• **Work to complete**:
Copy exactly the lines that run from the top of the listing to the line containing "border-radius: 4px;", both ends included, and omit the pictures.

• **Recorded data**:
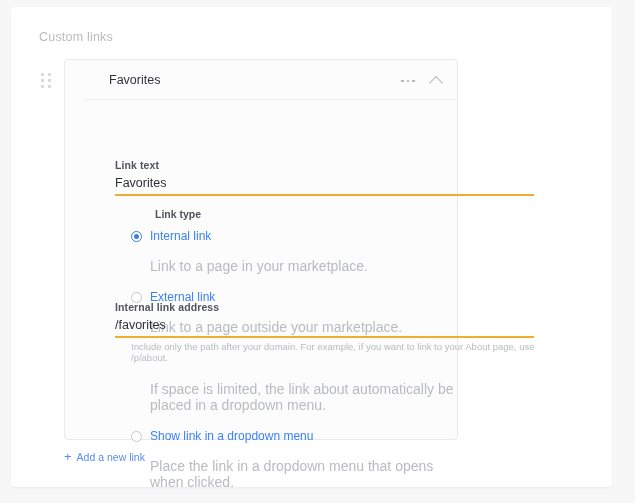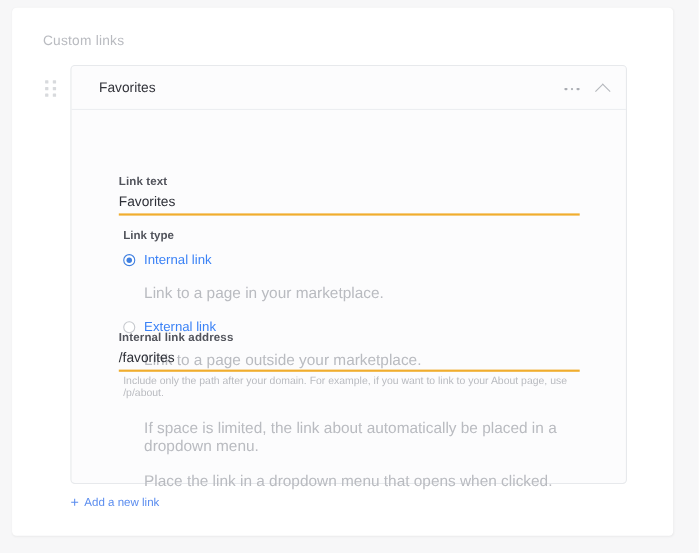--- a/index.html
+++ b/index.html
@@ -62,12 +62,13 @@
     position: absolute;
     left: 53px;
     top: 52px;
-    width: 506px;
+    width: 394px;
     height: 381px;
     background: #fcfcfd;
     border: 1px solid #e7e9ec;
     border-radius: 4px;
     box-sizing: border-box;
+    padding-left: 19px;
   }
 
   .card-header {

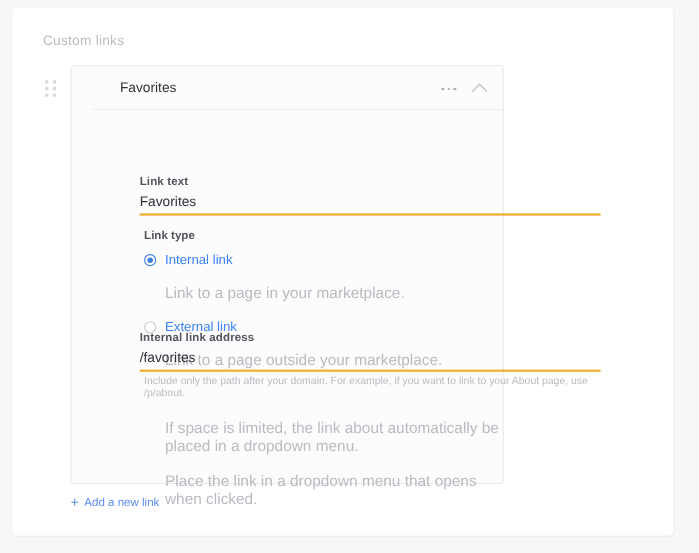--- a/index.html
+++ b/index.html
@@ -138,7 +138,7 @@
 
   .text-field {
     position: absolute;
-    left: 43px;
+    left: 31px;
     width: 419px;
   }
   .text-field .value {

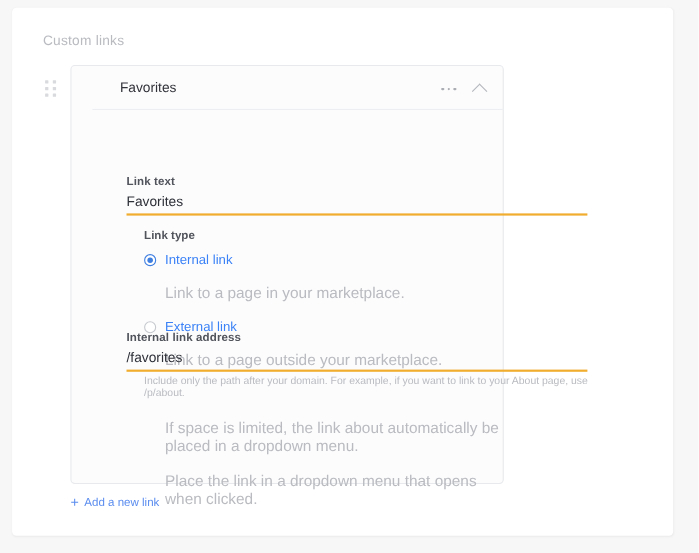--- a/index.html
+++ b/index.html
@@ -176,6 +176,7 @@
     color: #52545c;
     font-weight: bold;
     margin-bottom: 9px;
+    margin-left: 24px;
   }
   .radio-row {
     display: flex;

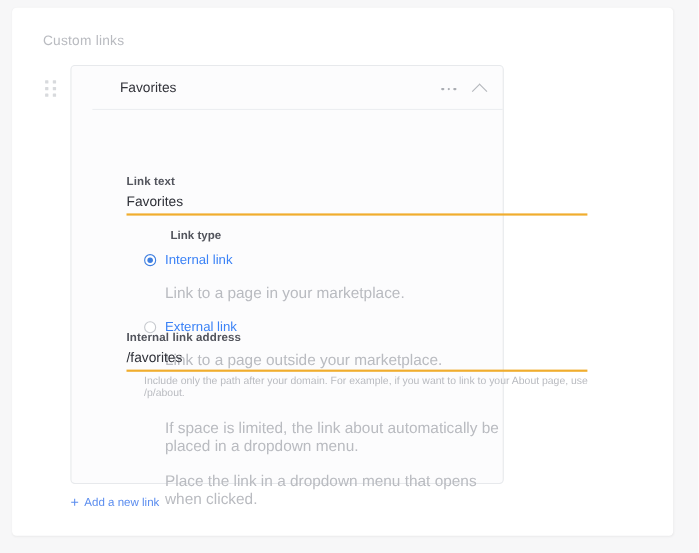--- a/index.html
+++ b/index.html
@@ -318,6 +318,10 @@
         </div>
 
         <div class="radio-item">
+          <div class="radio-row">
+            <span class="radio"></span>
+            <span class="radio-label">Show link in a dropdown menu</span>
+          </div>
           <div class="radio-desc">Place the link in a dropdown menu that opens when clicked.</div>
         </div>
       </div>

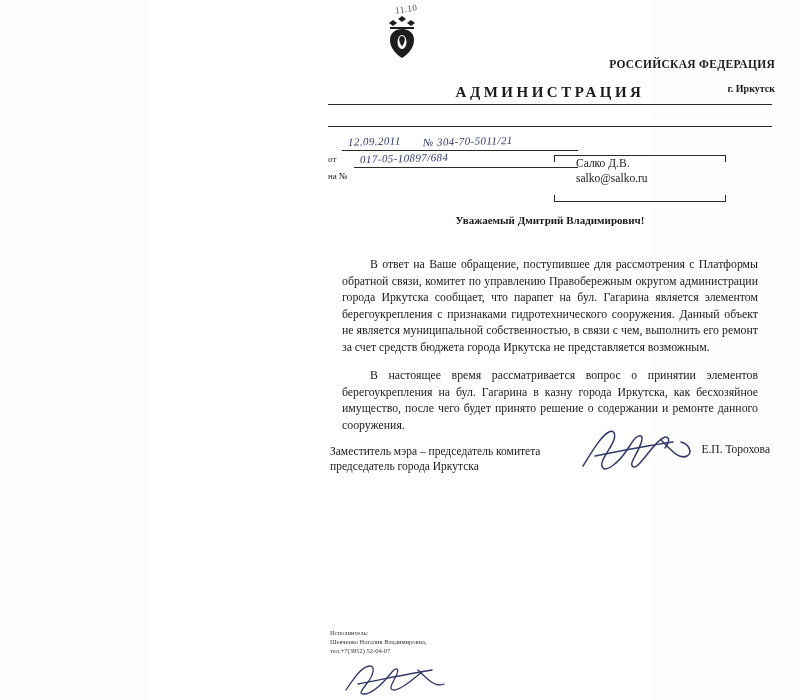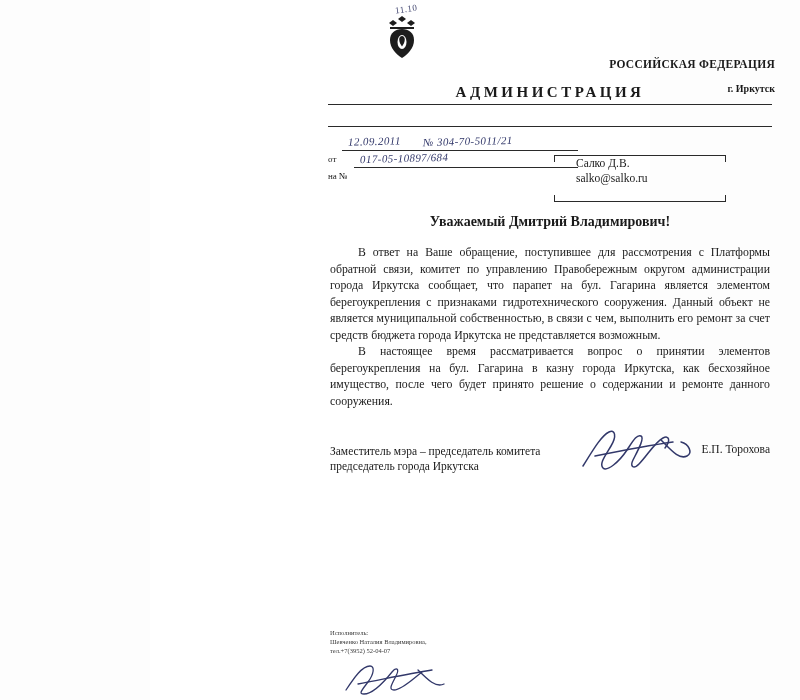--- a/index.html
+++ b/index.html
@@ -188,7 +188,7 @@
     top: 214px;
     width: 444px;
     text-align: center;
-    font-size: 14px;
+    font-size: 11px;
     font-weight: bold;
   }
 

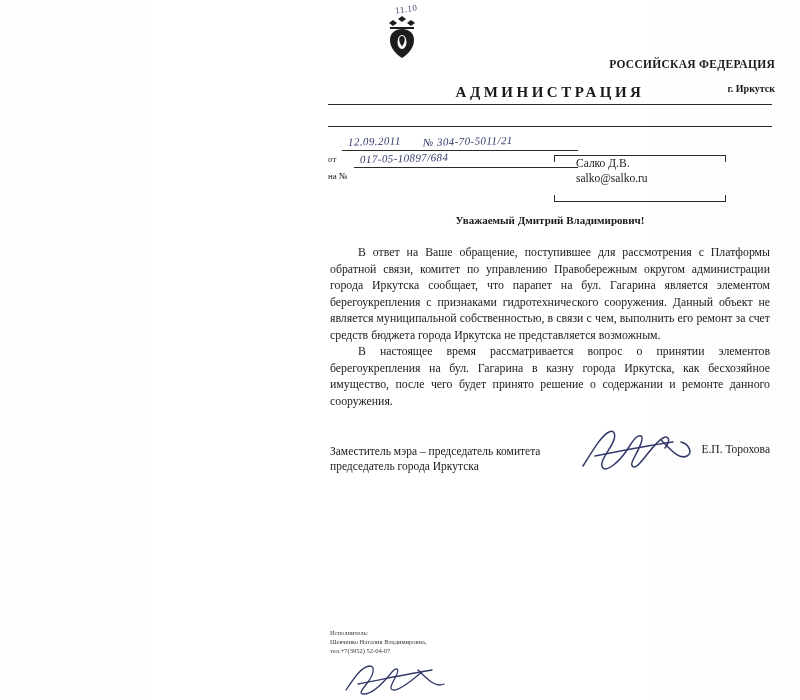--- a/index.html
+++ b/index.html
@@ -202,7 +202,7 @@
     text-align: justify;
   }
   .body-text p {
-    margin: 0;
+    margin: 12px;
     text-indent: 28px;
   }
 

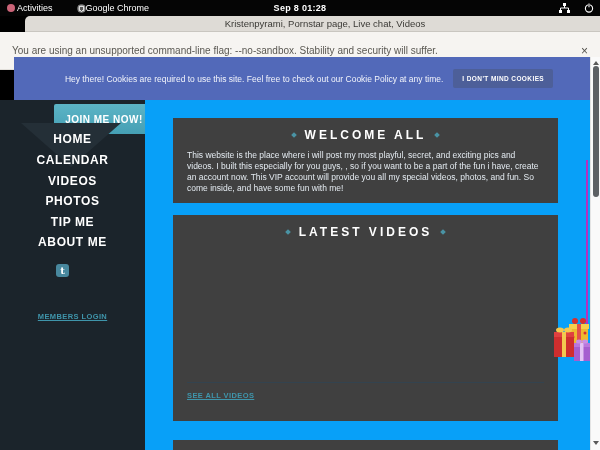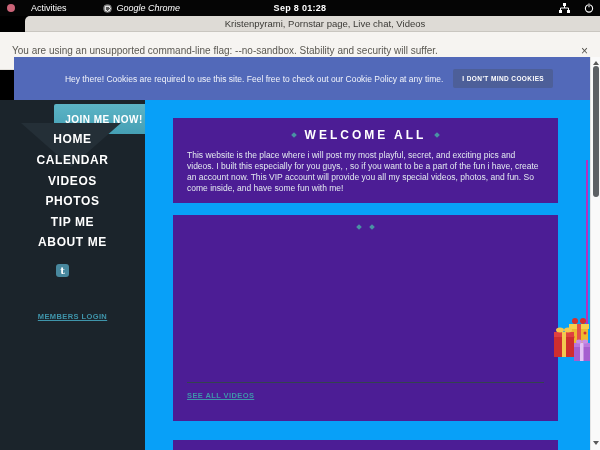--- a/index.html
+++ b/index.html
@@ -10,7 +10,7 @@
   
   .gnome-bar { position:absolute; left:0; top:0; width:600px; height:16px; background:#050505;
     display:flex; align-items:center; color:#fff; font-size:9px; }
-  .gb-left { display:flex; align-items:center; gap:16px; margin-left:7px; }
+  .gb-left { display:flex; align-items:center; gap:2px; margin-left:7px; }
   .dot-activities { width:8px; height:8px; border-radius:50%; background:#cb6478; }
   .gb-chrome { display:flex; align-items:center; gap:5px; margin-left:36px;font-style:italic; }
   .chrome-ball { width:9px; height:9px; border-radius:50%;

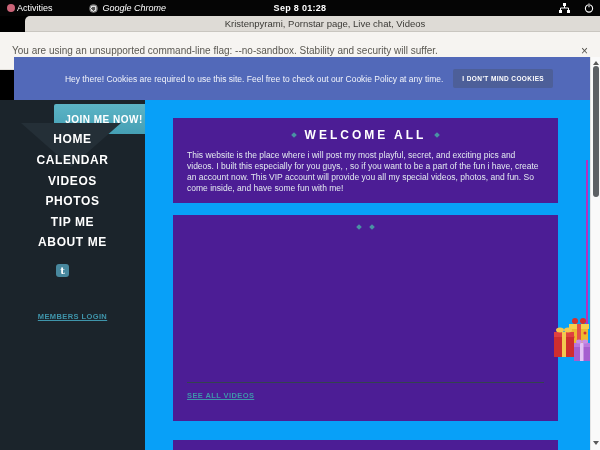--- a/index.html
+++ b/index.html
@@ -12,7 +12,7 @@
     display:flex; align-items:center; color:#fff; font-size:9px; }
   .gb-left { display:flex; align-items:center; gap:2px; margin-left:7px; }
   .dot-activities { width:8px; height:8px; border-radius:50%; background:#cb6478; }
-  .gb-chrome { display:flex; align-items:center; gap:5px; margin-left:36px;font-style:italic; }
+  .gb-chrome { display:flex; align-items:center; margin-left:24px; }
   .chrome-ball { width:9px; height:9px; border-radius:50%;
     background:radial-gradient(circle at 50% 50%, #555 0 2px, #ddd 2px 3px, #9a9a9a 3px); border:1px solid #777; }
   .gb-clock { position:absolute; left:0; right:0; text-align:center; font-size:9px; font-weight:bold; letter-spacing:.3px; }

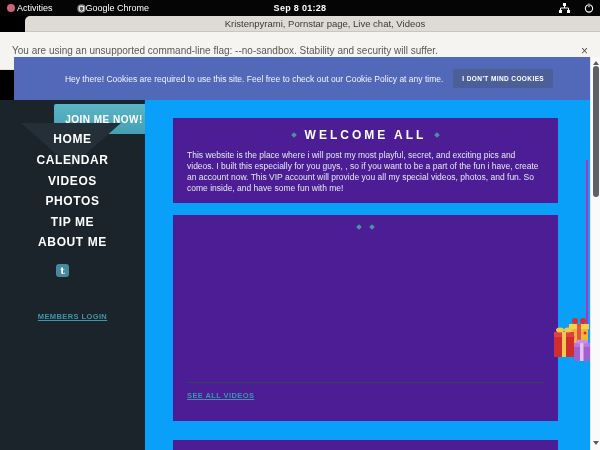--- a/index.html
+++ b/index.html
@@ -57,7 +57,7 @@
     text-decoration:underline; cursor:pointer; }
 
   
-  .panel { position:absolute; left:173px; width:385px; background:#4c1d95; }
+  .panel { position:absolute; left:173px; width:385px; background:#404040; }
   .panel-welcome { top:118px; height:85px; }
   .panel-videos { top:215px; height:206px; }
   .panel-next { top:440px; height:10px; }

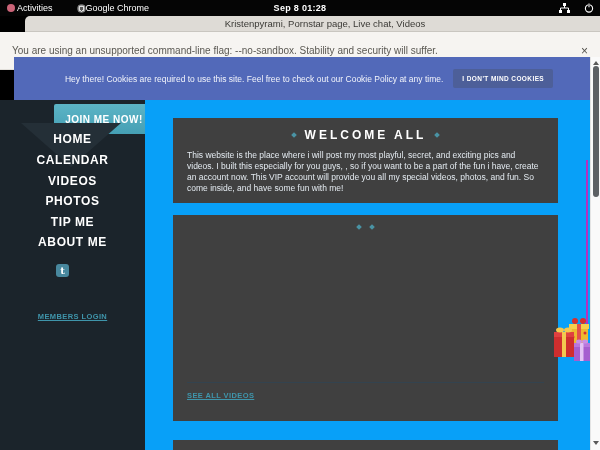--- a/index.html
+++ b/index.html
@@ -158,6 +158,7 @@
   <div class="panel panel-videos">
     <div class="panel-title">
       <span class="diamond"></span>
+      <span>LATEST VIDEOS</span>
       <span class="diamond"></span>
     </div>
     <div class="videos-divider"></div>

• **Exercise result**:
--- a/index.html
+++ b/index.html
@@ -62,12 +62,13 @@
     position: absolute;
     left: 53px;
     top: 52px;
-    width: 506px;
+    width: 394px;
     height: 381px;
     background: #fcfcfd;
     border: 1px solid #e7e9ec;
     border-radius: 4px;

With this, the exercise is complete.